Der Durchsuchungsbeschluss war damit begründet worden, dass der Journalist durch Veröffentlichung des vertraulichen Materials Beihilfe zum Verrat von Dienstgeheimnissen geleistet habe. Bei der mündlichen Verhandlung am 22. November 2006 hatte die Bundesregierung die Durchsuchung gerechtfertigt. Es habe sich um keinen verfassungswidrigen Eingriff in die Pressefreiheit gehandelt, hatte Justiz-Staatssekretär Lutz Diwell erklärt. Diese finde bei der Beihilfe zu strafbaren Handlungen ihre Grenze. Journalisten hätten kein Privileg, das ihnen die Beihilfe zu strafbaren Taten erlaube.

Der Erste Senat betonte nun, Durchsuchungen von Redaktionen und Beschlagnahmen seien unzulässig, wenn sie ausschließlich oder vorwiegend dem Zweck dienten, den Informanten zu ermitteln. Damit bestätigte das Bundesverfassungsgericht ausdrücklich eine zentrale Aussage seines "SPIEGEL-Urteils" von 1966.

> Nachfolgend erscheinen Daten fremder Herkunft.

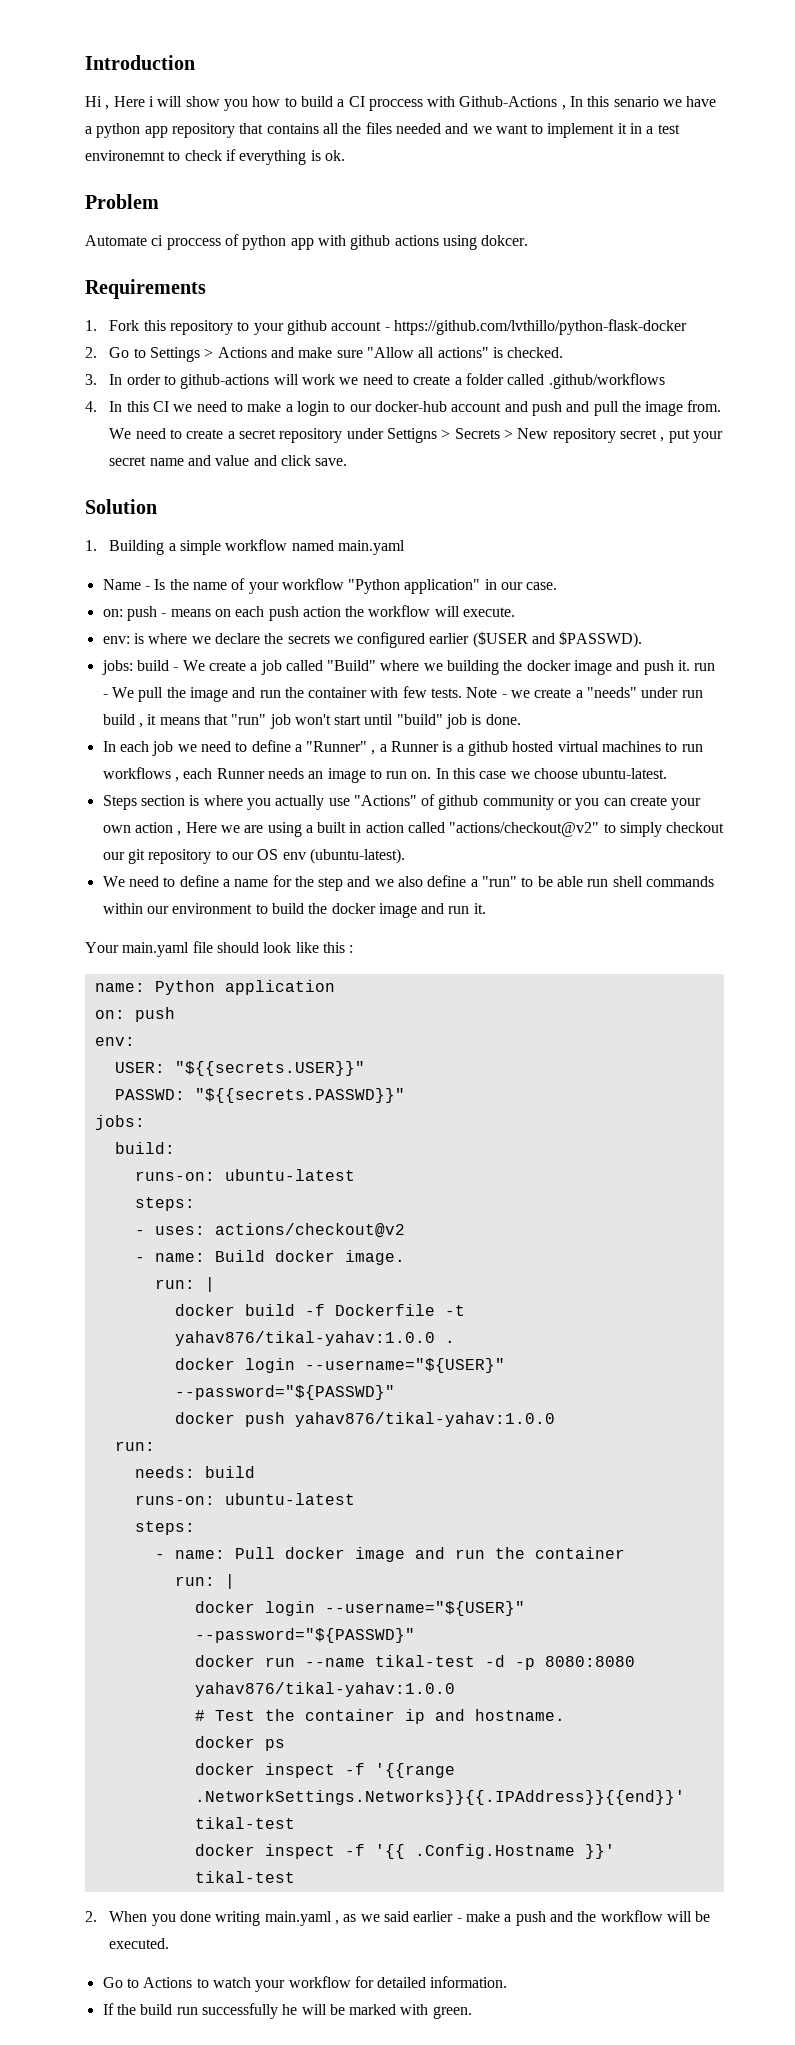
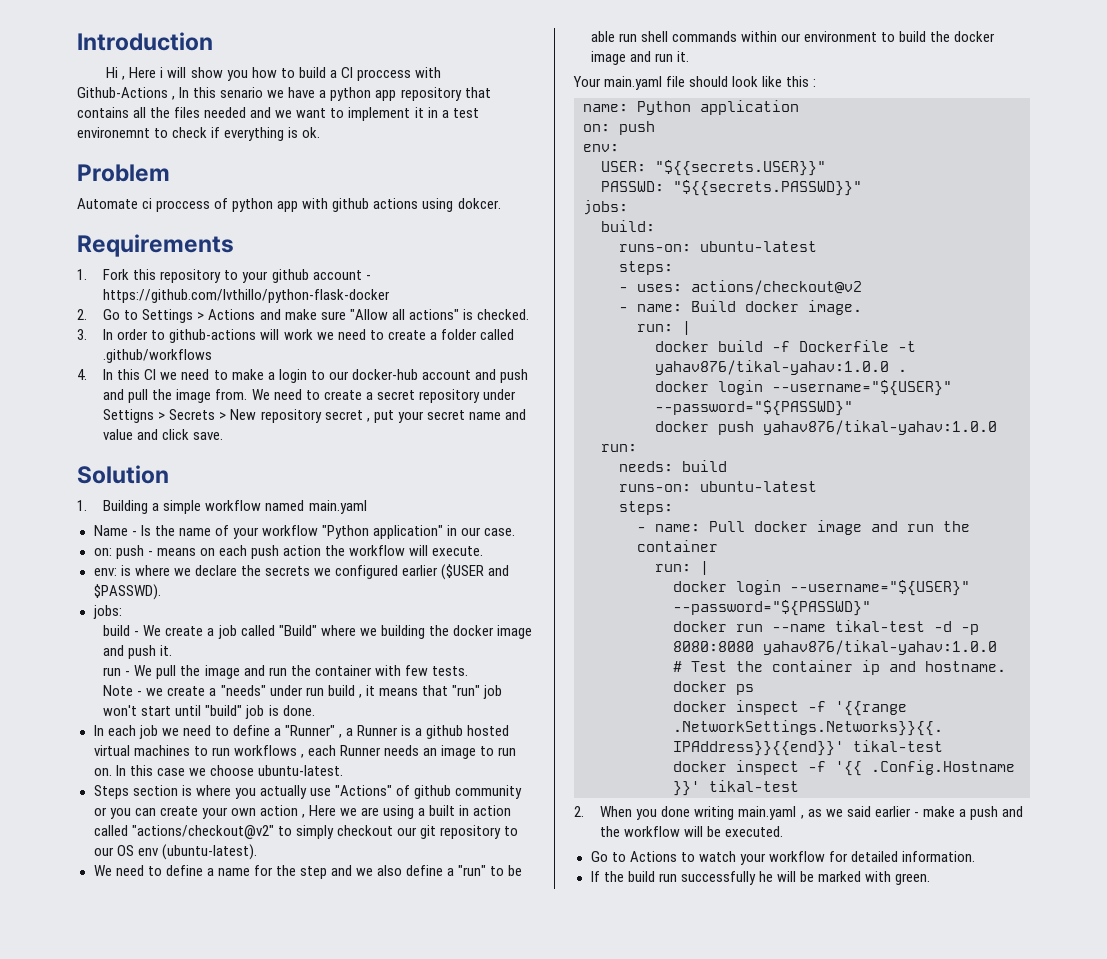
(133, 667) none -> (122, 612) //
(691, 665) none -> (173, 650) //
(463, 693) none -> (468, 671) //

Schon damals hatte das Verfassungsgericht der Staatsgewalt unmissverständlich die Grenzen aufgezeigt. Redaktionsdurchsuchungen seien unzulässig, wenn sie vor allem dazu dienten, einen mutmaßlichen Informanten aufzuspüren, betonten die Karlsruher Richter. Der SPIEGEL hatte im Oktober 1962 auf Grundlage streng geheimer Dokumente über die mangelhafte Abwehrbereitschaft der Bundeswehr berichtet. Danach waren die Redaktions- und Verlagsräume des Magazins wegen Verdachts des Landesverrats durchsucht worden. Der damalige Chefredakteur Rudolf Augstein und mehrere Redakteure wurden verhaftet. Augstein saß auf Betreiben des damaligen Verteidigungsministers Franz Josef Strauß (CSU) für mehr als drei Monate in Untersuchungshaft. Später wurden er und der Autor des Artikels, Conrad Ahlers, vom Vorwurf des Geheimnisverrats freigesprochen.